*Work item*: Restate word for word the lines of the material below, from the line with "250 for 4500.00" to the line with "total: 6509.36 -> 7100.18", both lines included, and no others.
Material for this exercise Start Marker
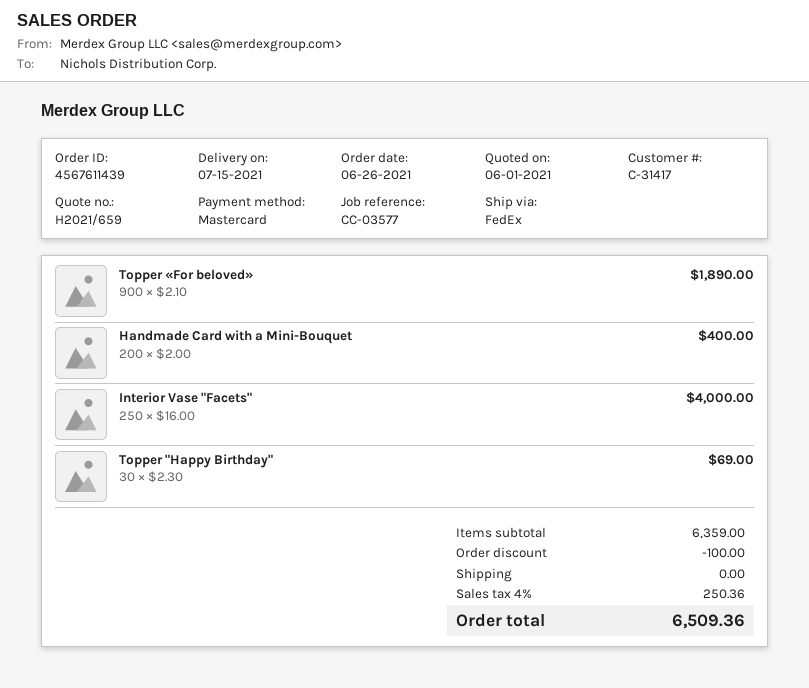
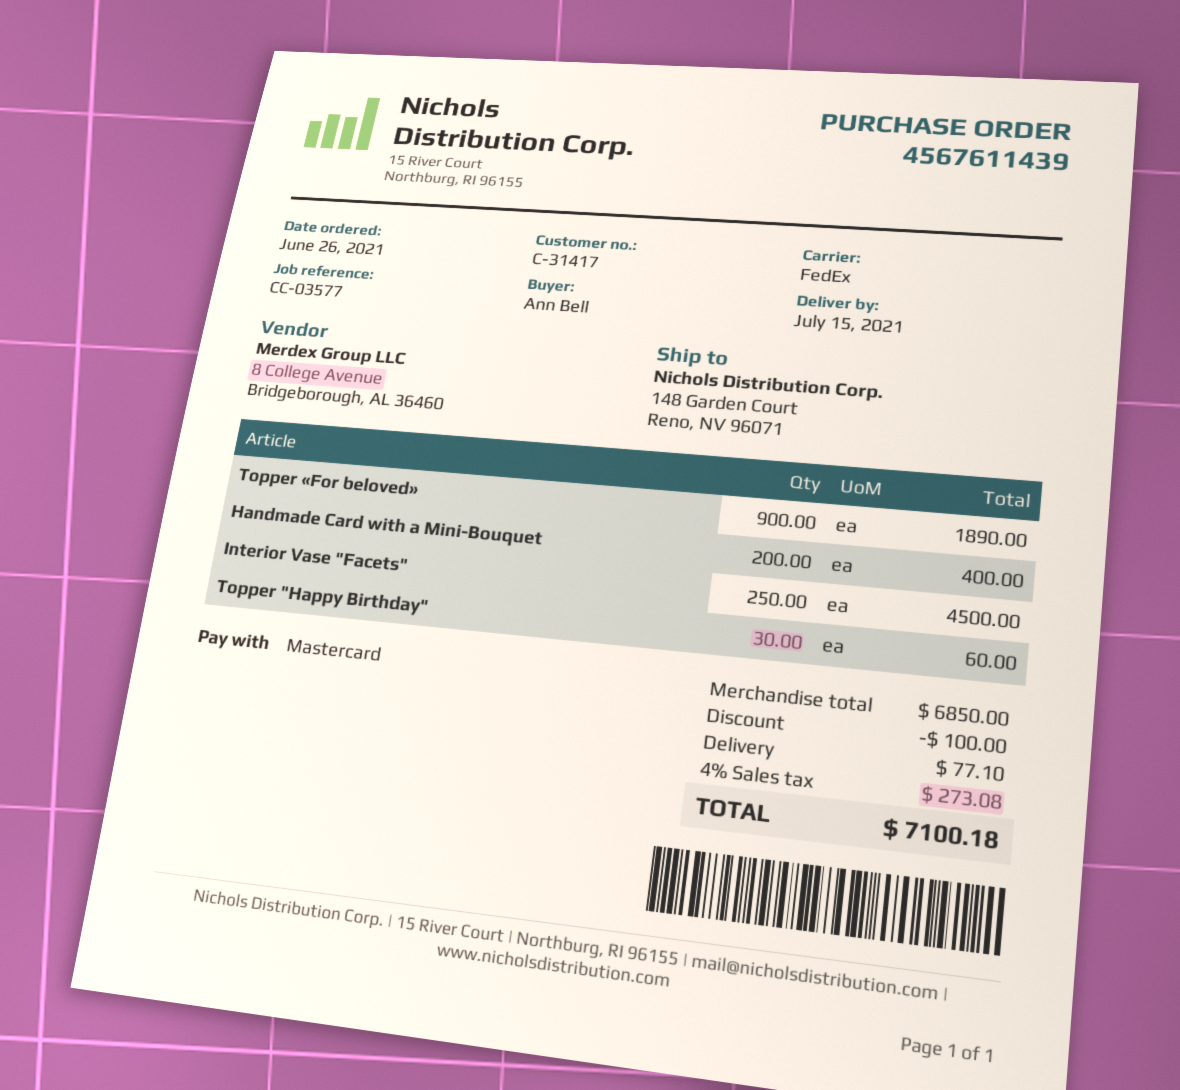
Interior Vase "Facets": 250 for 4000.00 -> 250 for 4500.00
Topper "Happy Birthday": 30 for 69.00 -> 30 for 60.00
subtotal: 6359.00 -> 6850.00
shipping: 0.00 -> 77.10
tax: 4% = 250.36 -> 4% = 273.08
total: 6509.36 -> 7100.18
Material for this exercise End Marker
Material for this exercise Start Marker
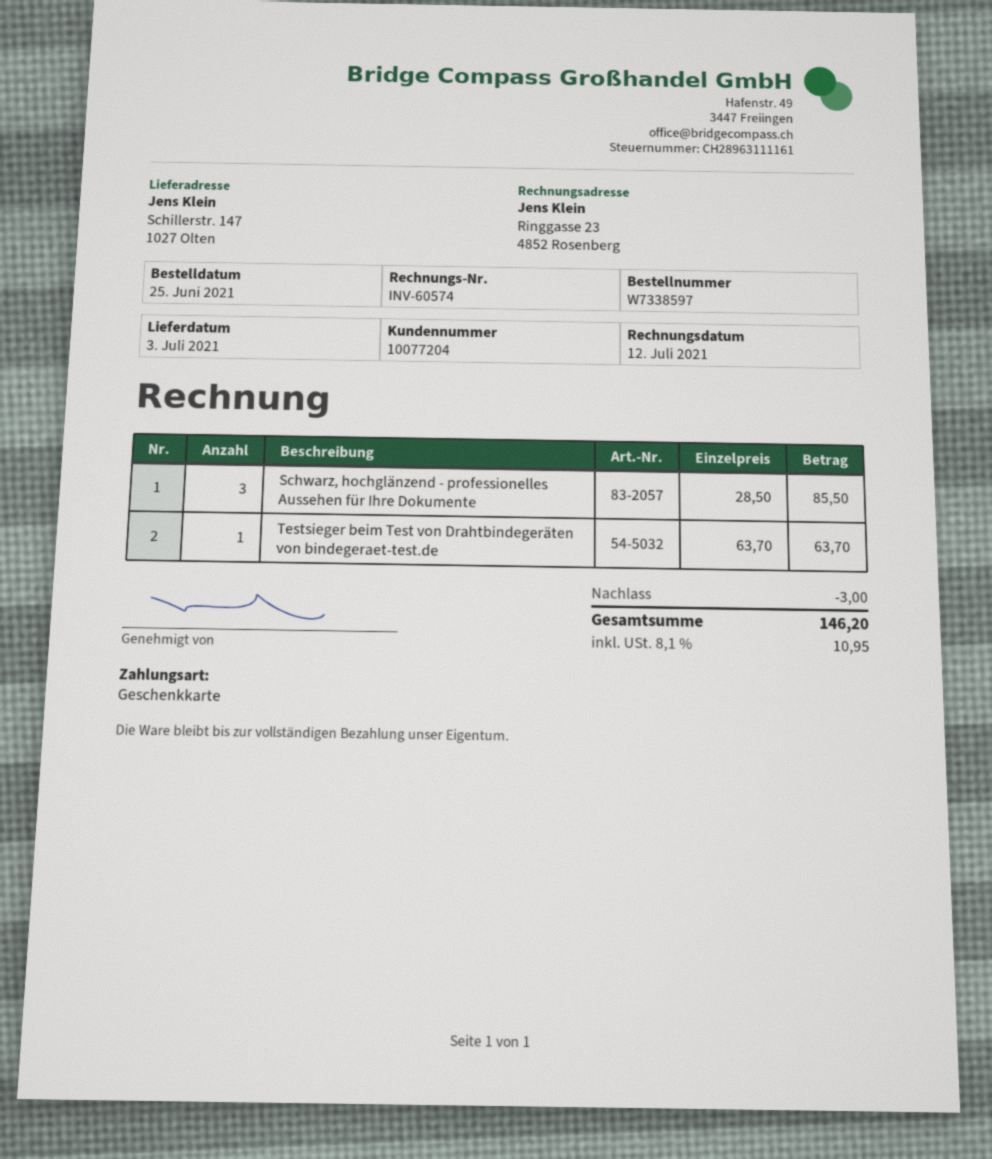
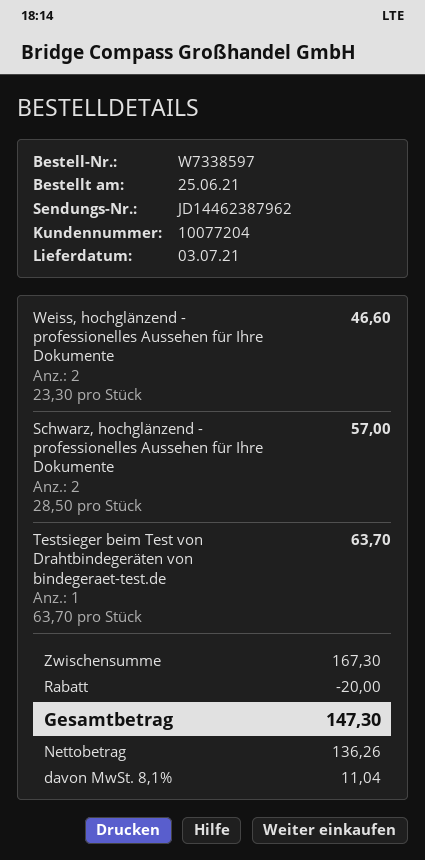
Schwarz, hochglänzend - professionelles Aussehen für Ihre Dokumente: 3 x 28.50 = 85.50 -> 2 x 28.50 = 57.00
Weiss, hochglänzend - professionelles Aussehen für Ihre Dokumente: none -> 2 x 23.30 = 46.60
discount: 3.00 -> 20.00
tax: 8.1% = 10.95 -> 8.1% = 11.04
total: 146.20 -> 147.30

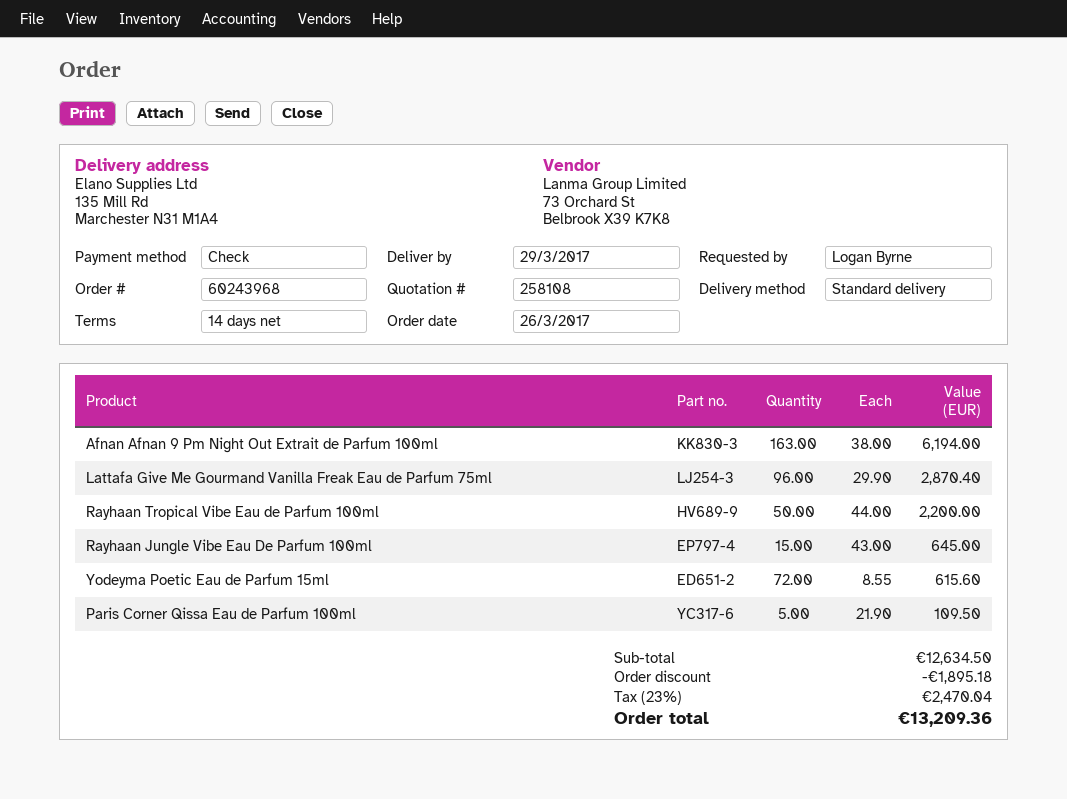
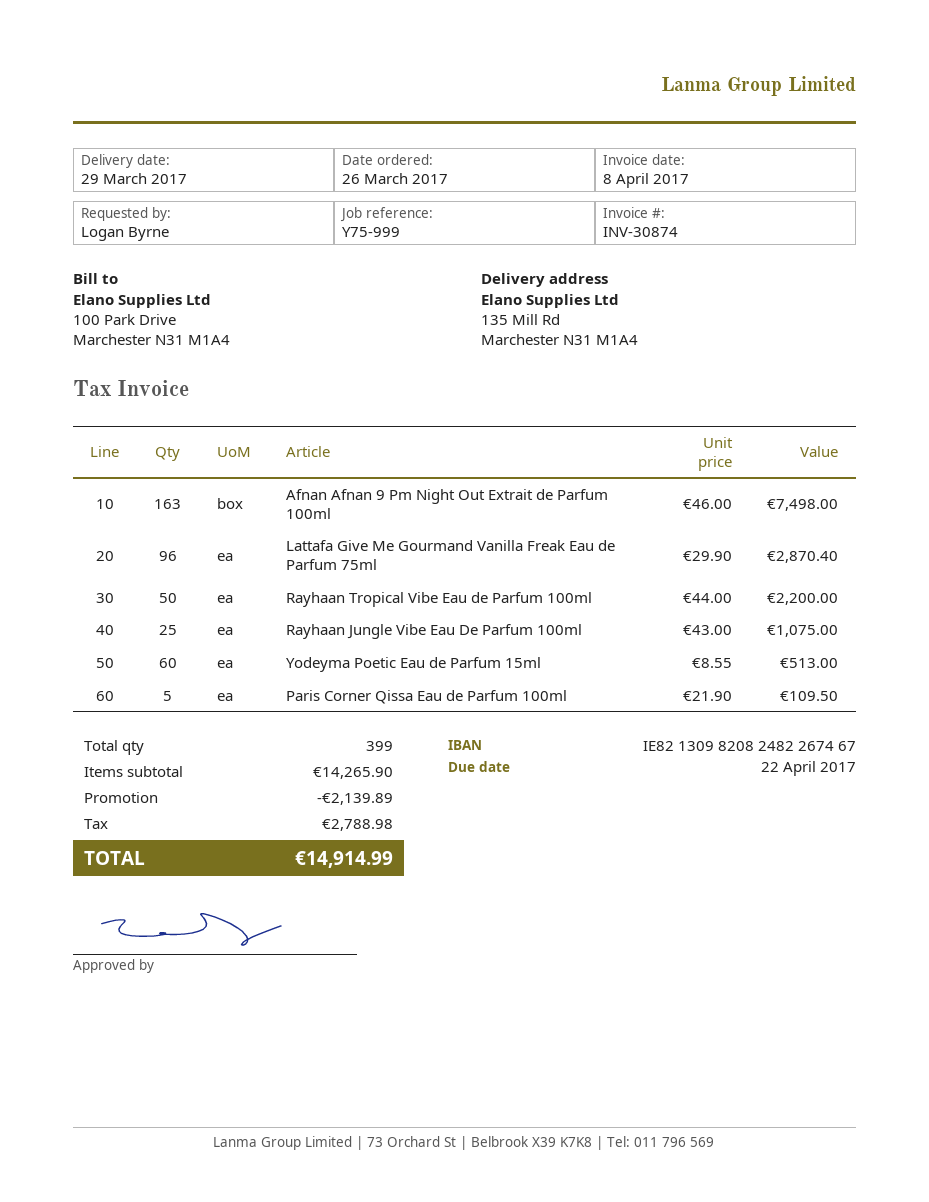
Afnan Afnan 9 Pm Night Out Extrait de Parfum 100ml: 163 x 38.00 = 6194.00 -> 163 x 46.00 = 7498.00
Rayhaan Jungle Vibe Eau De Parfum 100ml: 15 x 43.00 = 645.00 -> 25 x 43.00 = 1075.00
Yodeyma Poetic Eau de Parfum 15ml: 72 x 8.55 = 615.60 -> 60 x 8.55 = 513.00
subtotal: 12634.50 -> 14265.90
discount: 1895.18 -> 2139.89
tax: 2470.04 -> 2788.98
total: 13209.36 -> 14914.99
Material for this exercise End Marker
Material for this exercise Start Marker
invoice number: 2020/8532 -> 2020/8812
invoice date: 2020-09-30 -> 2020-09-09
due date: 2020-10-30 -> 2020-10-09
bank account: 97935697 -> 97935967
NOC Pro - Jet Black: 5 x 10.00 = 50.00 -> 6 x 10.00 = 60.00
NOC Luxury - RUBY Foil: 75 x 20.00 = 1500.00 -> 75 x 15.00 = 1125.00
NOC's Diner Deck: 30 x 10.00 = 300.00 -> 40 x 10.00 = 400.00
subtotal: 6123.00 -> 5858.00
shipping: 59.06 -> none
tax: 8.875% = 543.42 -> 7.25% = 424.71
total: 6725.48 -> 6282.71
Material for this exercise End Marker
*Exercise answer*:
Interior Vase "Facets": 250 for 4000.00 -> 250 for 4500.00
Topper "Happy Birthday": 30 for 69.00 -> 30 for 60.00
subtotal: 6359.00 -> 6850.00
shipping: 0.00 -> 77.10
tax: 4% = 250.36 -> 4% = 273.08
total: 6509.36 -> 7100.18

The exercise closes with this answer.